As Democratic Sen. Jim Webb (a former Secretary of the Navy under Pres. Reagan) pointed out on the Senate floor, there are 180,000 members of the Iranian Revolutionary Guard which is part of the Iranian state's organized military. If they are attacking the United States, that would make them an attacking army, not a terrorist organization The response to an attacking army is to attack them back. But Sen. Webb questioned the evidence on the extend of Iranian military involvement in Iraq. Sen.Webb noted that American ally Saudi Arabia supplies the plurality of foreign insurgents and the majority of suicide bombers in Iraq today. Moreover, he pointed out that in the Vietnam War, in which he personally fought, China was a nuclear power bordering Vietnam that spouted a lot of anti-American rhetoric and supplied arms to the North Vietnamese who were fighting American troops. "We engaged China aggressively, through diplomatic and other means. And we have arguably succeeded, along with the rest of the world community, in bringing China into a proper place in the world community." When cool heads and clever diplomacy is called for in dealing with Iran, a majority of Senate Democrats supported an inflammatory resolution that handed Bush and Cheney Congressional cover for military action against Iran.

**By a vote of 341-79 (with 146 Democrats voting for and only 79 Democrats voting against) the House passed a resolution that condemned "in the strongest possible terms" MoveOn.org's ad criticizing the reliability of Gen. Petraeus' congressional testimony.

I have already noted in these pages that despite MoveOn's impressive work opposing the war and helping to bring about a Democratic majority in the '06 elections, the "Betray Us" headline was a tactical error -- but even the best of us make mistakes. For over 2/3 of House Democrats to use congressional power to try to intimidate MoveOn from exercising it's first amendment rights to criticize government officials, and to condemn an organization that helped put Democrats in the majority, is an act of abject cowardice, far worse than any tactical mistake MoveOn may have made.

**When Democrats were stampeded in April into supporting a six month amendment to the FISA Act temporarily allowing warrantless wiretaps of people on American soil communicating with people overseas, and providing immunity to telecom companies that may have violated privacy laws, the Democratic leadership promised to fix it when they came back from summer recess. Yesterday, reports coming out of the Senate Intelligence Committee indicated that it may not insist that the Bush administration provide information on the use and extent of it's past illegal wiretaps and may make permanent legislation that bypasses the need for a warrant from the FISA court and gives permanent immunity to telecoms who broke the law.

**In yesterday's Democratic presidential debate, all three leading Democratic contenders -- Barack Obama, John Edwards, and Hillary Clinton -- refused to rule out keeping American troops in Iraq until 2013. At least Edwards ruled out continued combat troops, but odds-on favorite Hillary Clinton indicated that there might still be a role of American combat troops until 2013. This after Democrats won the '06 election on the voter's hopes to bring an end to American military involvement in the Iraq civil war. If the Democratic presidential candidate can't even rule out continued American military involvement in Iraq by the end of their first term (if elected) in 2013, how does s/he plan to run against a Republican candidate who will almost certainly be campaigning for the illusion of American military victory?

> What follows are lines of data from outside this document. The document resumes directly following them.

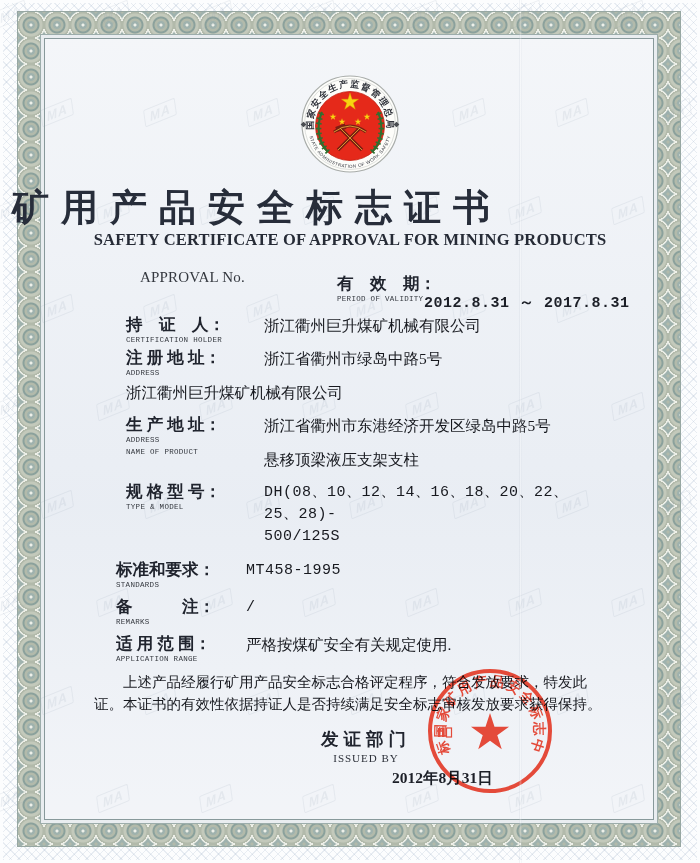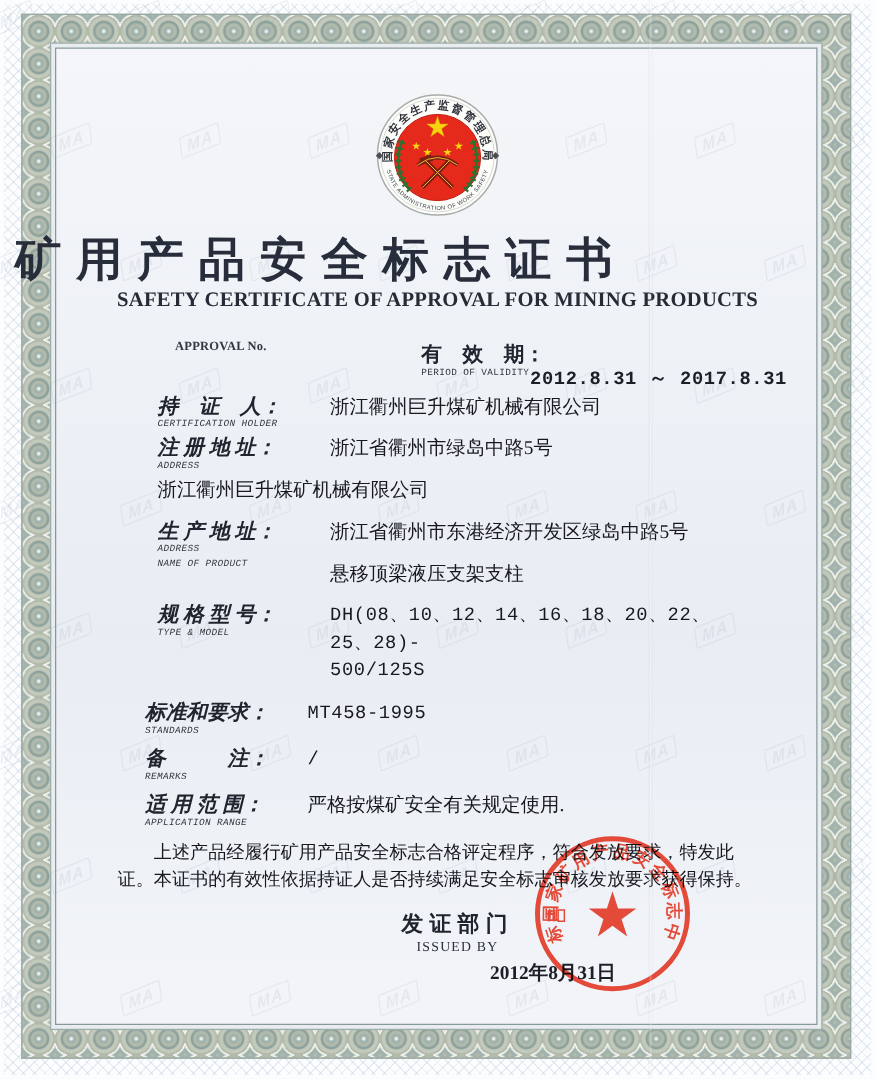--- a/index.html
+++ b/index.html
@@ -59,21 +59,21 @@
     color:#34383f;letter-spacing:.3px;margin-top:0px;line-height:9px;}
   .mono-val{font-family:"Liberation Mono","DejaVu Sans Mono",monospace;font-size:15px;
     font-weight:700;color:#1c1f27;letter-spacing:.5px;}
 
   .approval-left{position:absolute;left:140px;top:273px;}
   .approval-right-lbl{position:absolute;left:337px;top:273px;}
   .approval-dates{position:absolute;left:424px;top:293px;}
 
   .fields{position:absolute;left:126px;top:314px;width:460px;}
   .row{display:flex;align-items:flex-start;min-height:33.4px;}
-  .row .lblblk{width:138px;flex:none;font-style:italic;}
+  .row .lblblk{width:138px;flex:none;}
   .row .val{flex:1;font-size:15.5px;color:#17191f;padding-top:1px;white-space:pre-line;line-height:21px;}
 
   .standards{position:absolute;left:116px;top:559px;width:470px;}
   .standards .row{min-height:36px;margin-bottom:1px;}
   .standards .lblblk{width:130px;}
 
   .remarks{position:absolute;left:94px;top:672px;width:518px;
     font-size:14.5px;line-height:21.5px;color:#16181e;
     white-space:pre-line;text-indent:29px;}
 
@@ -194,21 +194,21 @@
       <line x1="50" y1="88" x2="72" y2="66" stroke="#e8b93c" stroke-width="0.8"></line>
       <line x1="74" y1="88" x2="52" y2="66" stroke="#e8b93c" stroke-width="0.8"></line>
       <path d="M 46,70 Q 62,58 78,70" fill="none" stroke="#e8b93c" stroke-width="0.8"></path>
     </g>
   </svg>
 
   <div class="cert-title">矿用产品安全标志证书</div>
   <div class="cert-subtitle">SAFETY CERTIFICATE OF APPROVAL FOR MINING PRODUCTS</div>
 
   <div class="approval-left">
-    <div class="en-lbl" style="font-size:10px;font-family:'Liberation Serif',serif;letter-spacing:.2px;font-weight:bold;">APPROVAL No.</div>
+    <div class="en-lbl" style="font-size:15px;font-family:'Liberation Serif',serif;letter-spacing:.2px;">APPROVAL No.</div>
   </div>
   <div class="approval-right-lbl">
     <div class="cn-lbl">有　效　期：</div>
     <div class="en-lbl">PERIOD OF VALIDITY</div>
   </div>
   <div class="approval-dates mono-val">2012.8.31 ～ 2017.8.31</div>
 
   <div class="fields">
     <div class="row">
       <div class="lblblk">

It was a truly depressing day for a progressive Democrat. It's almost enough to make one give up on the Democrats and call for a third party. Unfortunately, the winner-take-all American political system makes the creation of a viable third party all but impossible. Bringing real progressive change to the country is a long hard fight and for better or worse, it will need to be fought within the Democratic Party.

Tomorrow I'll be back with proposals for a fighting Democratic Party instead of a party of cowards who cave in to the Republican framing of issues. For today, however, I can only weep.